La fonction d’une organisation, quelle qu’elle soit – entreprise, groupe de travail, équipe de chercheurs, conseil d’administration -, est d’amener ses membres à réfléchir, décider et agir ensemble. Etre à plusieurs pour réfléchir est certainement un avantage : on peut se répartir le raisonnement en tâches plus simples, examiner davantage d’options, enrichir mutuellement les idées des uns et des autres, vérifier les calculs de chacun.

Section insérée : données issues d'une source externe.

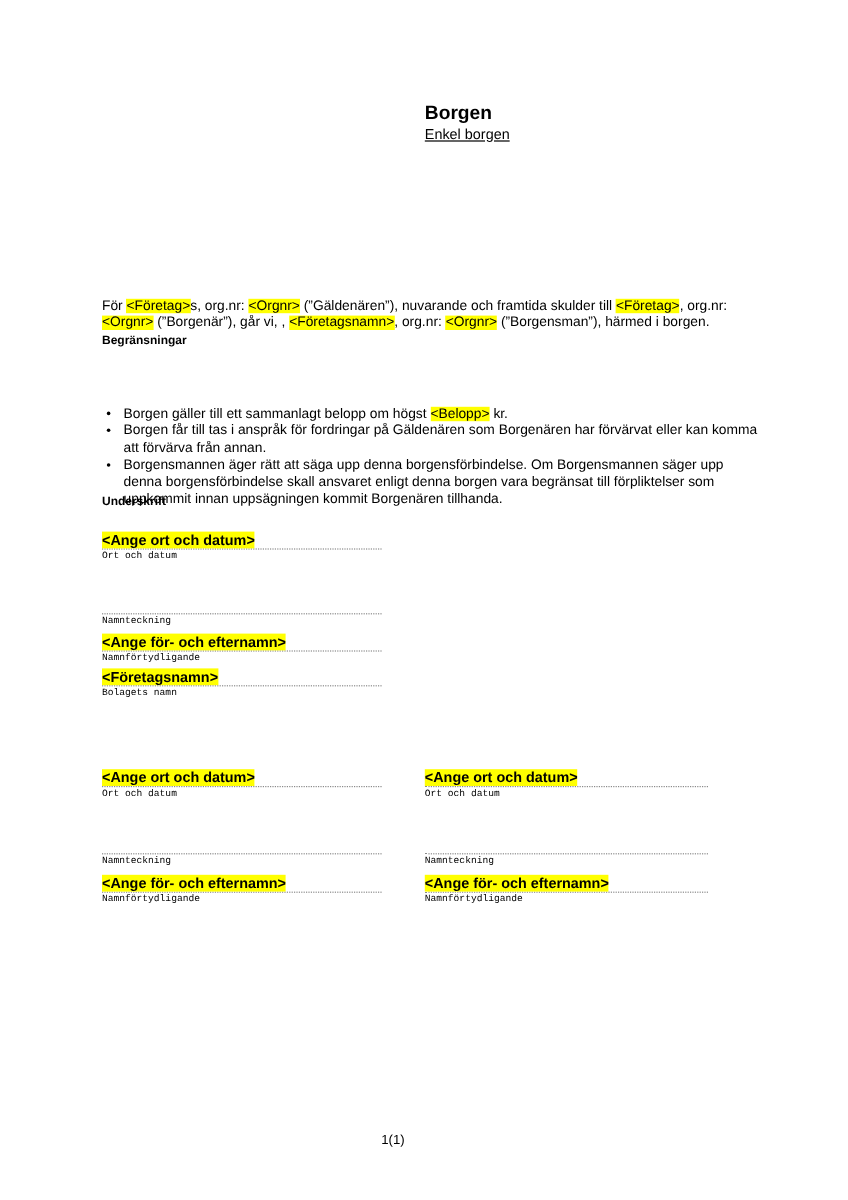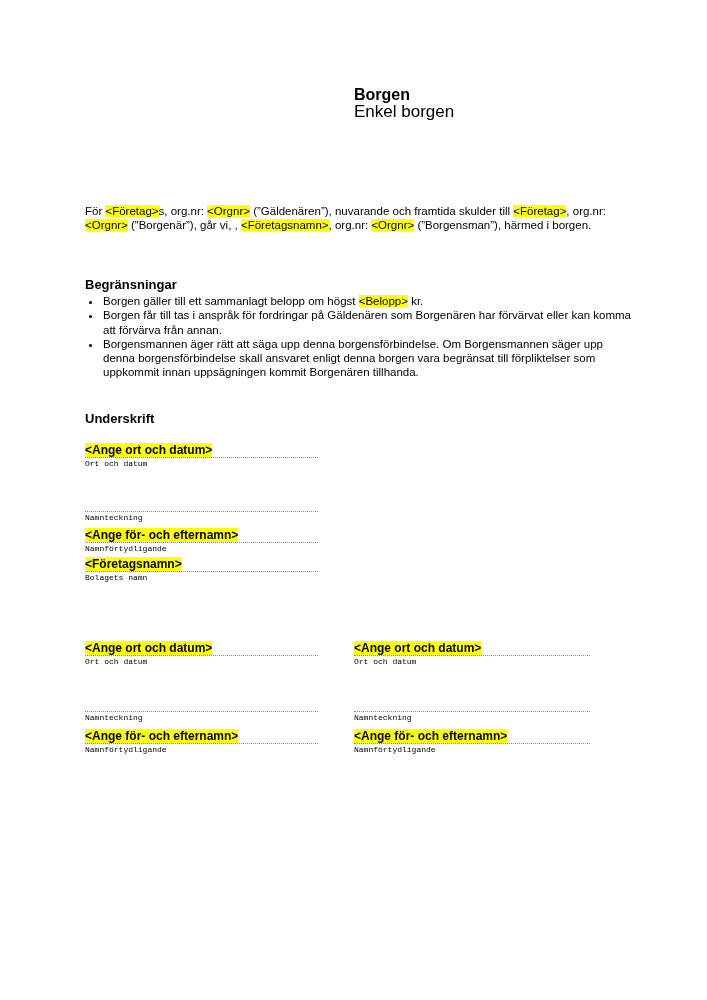--- a/index.html
+++ b/index.html
@@ -21,7 +21,7 @@
   }
   .title-block { position: absolute; left: 354px; top: 85px; }
   .doc-title { font-size: 16px; font-weight: bold; line-height: 19px; }
-  .doc-subtitle { font-size: 17px; line-height: 16px; }
+  .doc-subtitle { font-size: 12px; line-height: 16px; text-decoration: underline; }
 
   .body-text { font-size: 11.5px; line-height: 14.3px; }
 

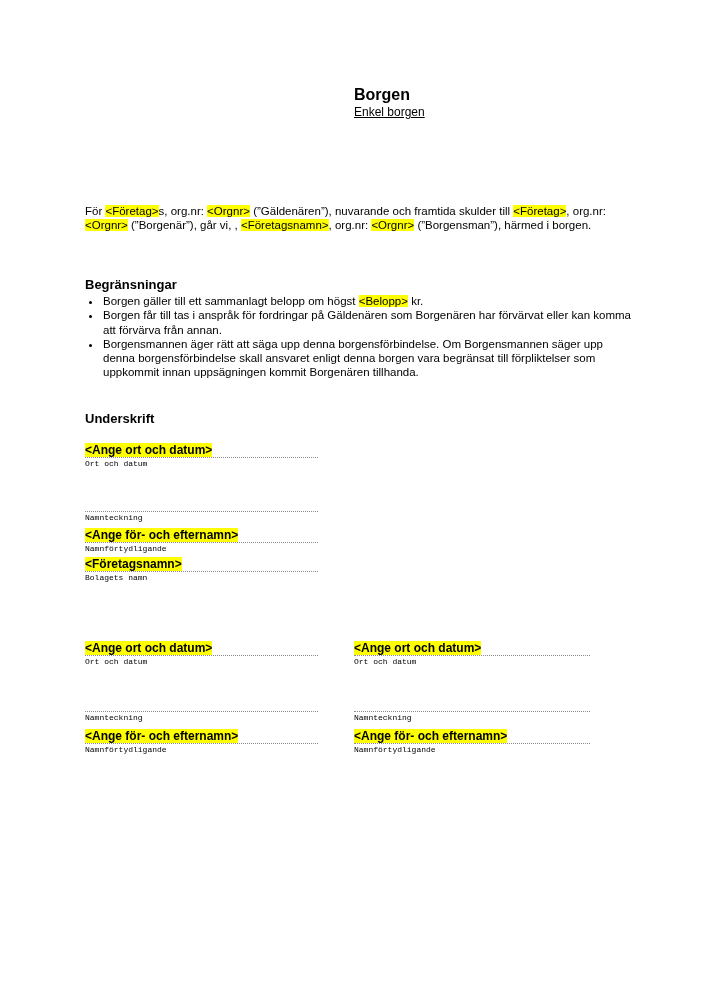--- a/index.html
+++ b/index.html
@@ -23,7 +23,7 @@
   .doc-title { font-size: 16px; font-weight: bold; line-height: 19px; }
   .doc-subtitle { font-size: 12px; line-height: 16px; text-decoration: underline; }
 
-  .body-text { font-size: 11.5px; line-height: 14.3px; }
+  .body-text { font-size: 11.5px; line-height: 14.3px; margin-top: 44px; }
 
   .intro { position: absolute; left: 85px; top: 204px; width: 545px; }
 

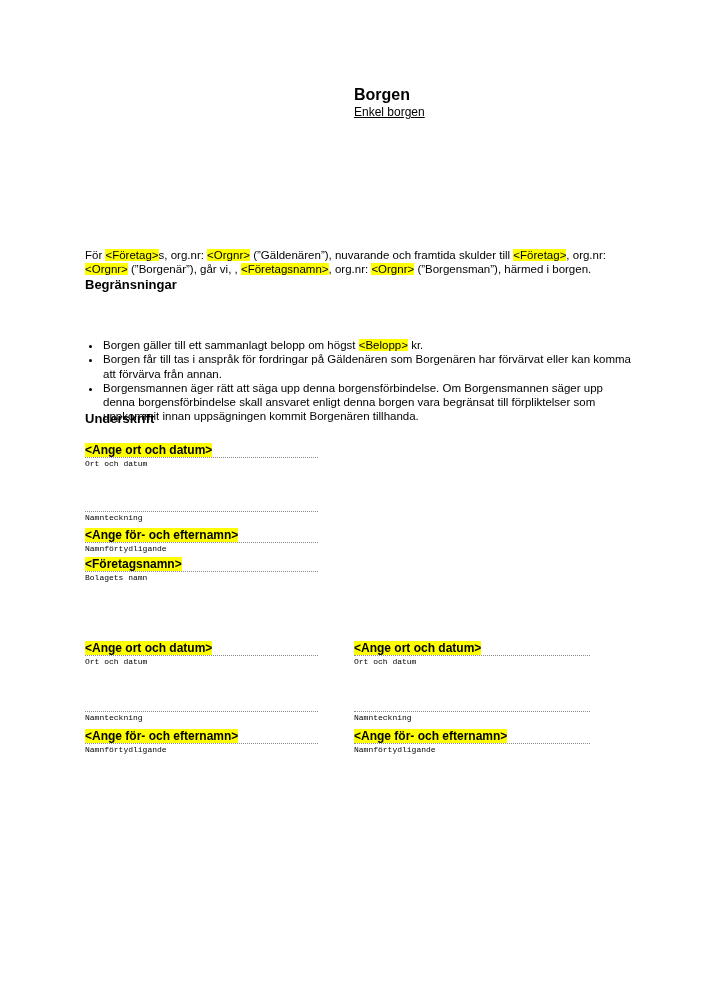--- a/index.html
+++ b/index.html
@@ -29,7 +29,7 @@
 
   .section-heading {
     position: absolute; left: 85px;
-    font-size: 13px; font-weight: bold; line-height: 16px;
+    font-size: 10px; font-weight: bold; line-height: 16px;
   }
   #limitations-heading { top: 277px; }
   #signature-heading { top: 411px; }

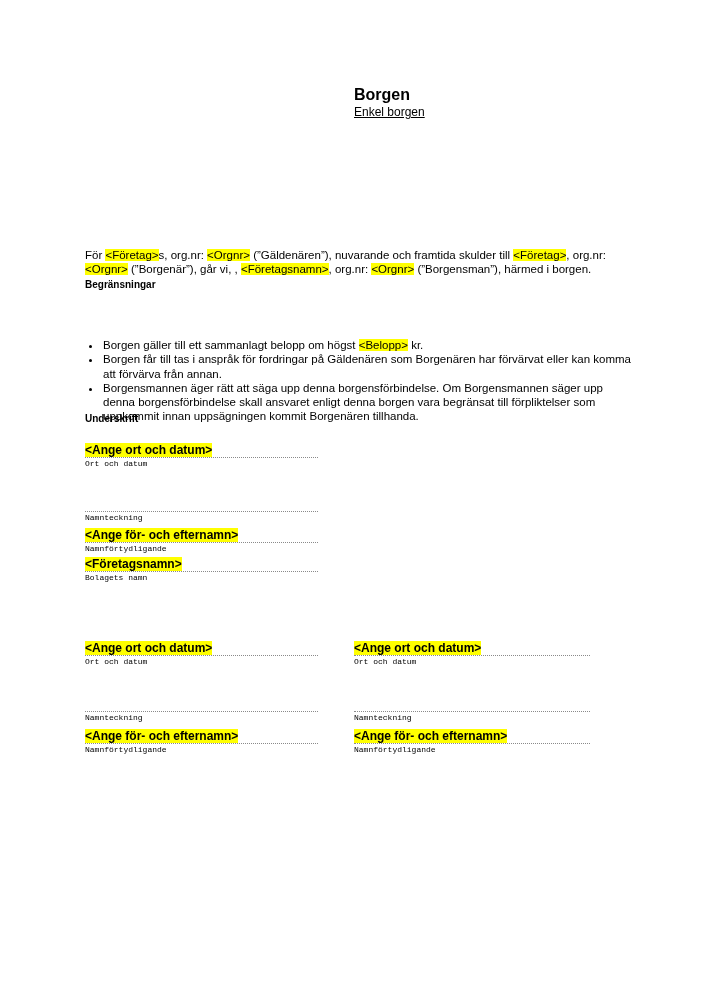--- a/index.html
+++ b/index.html
@@ -148,6 +148,7 @@
     <div class="field-label">Namnförtydligande</div>
   </div>
 
+  <div class="footer-pagenum">1(1)</div>
 
 </div>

A priori, la rationalité d’un collectif devrait être supérieure à celle d’un individu, nécessairement limité par ses capacités à s’informer et à penser. Mais cette rationalité collective se heurte à d’autres limites, qui proviennent des formes mêmes de la réflexion et de la décision à plusieurs. Une organisation possède une intelligence propre qui la rend plus efficace qu’un individu seul. Mais cette intelligence collective, pour fonctionner, doit utiliser des processus spécifiques comme le travail en groupe et la coordination implicite. Et ces processus présentent des risques propres de dysfonctionnement qui peuvent détériorer cette intelligence collective.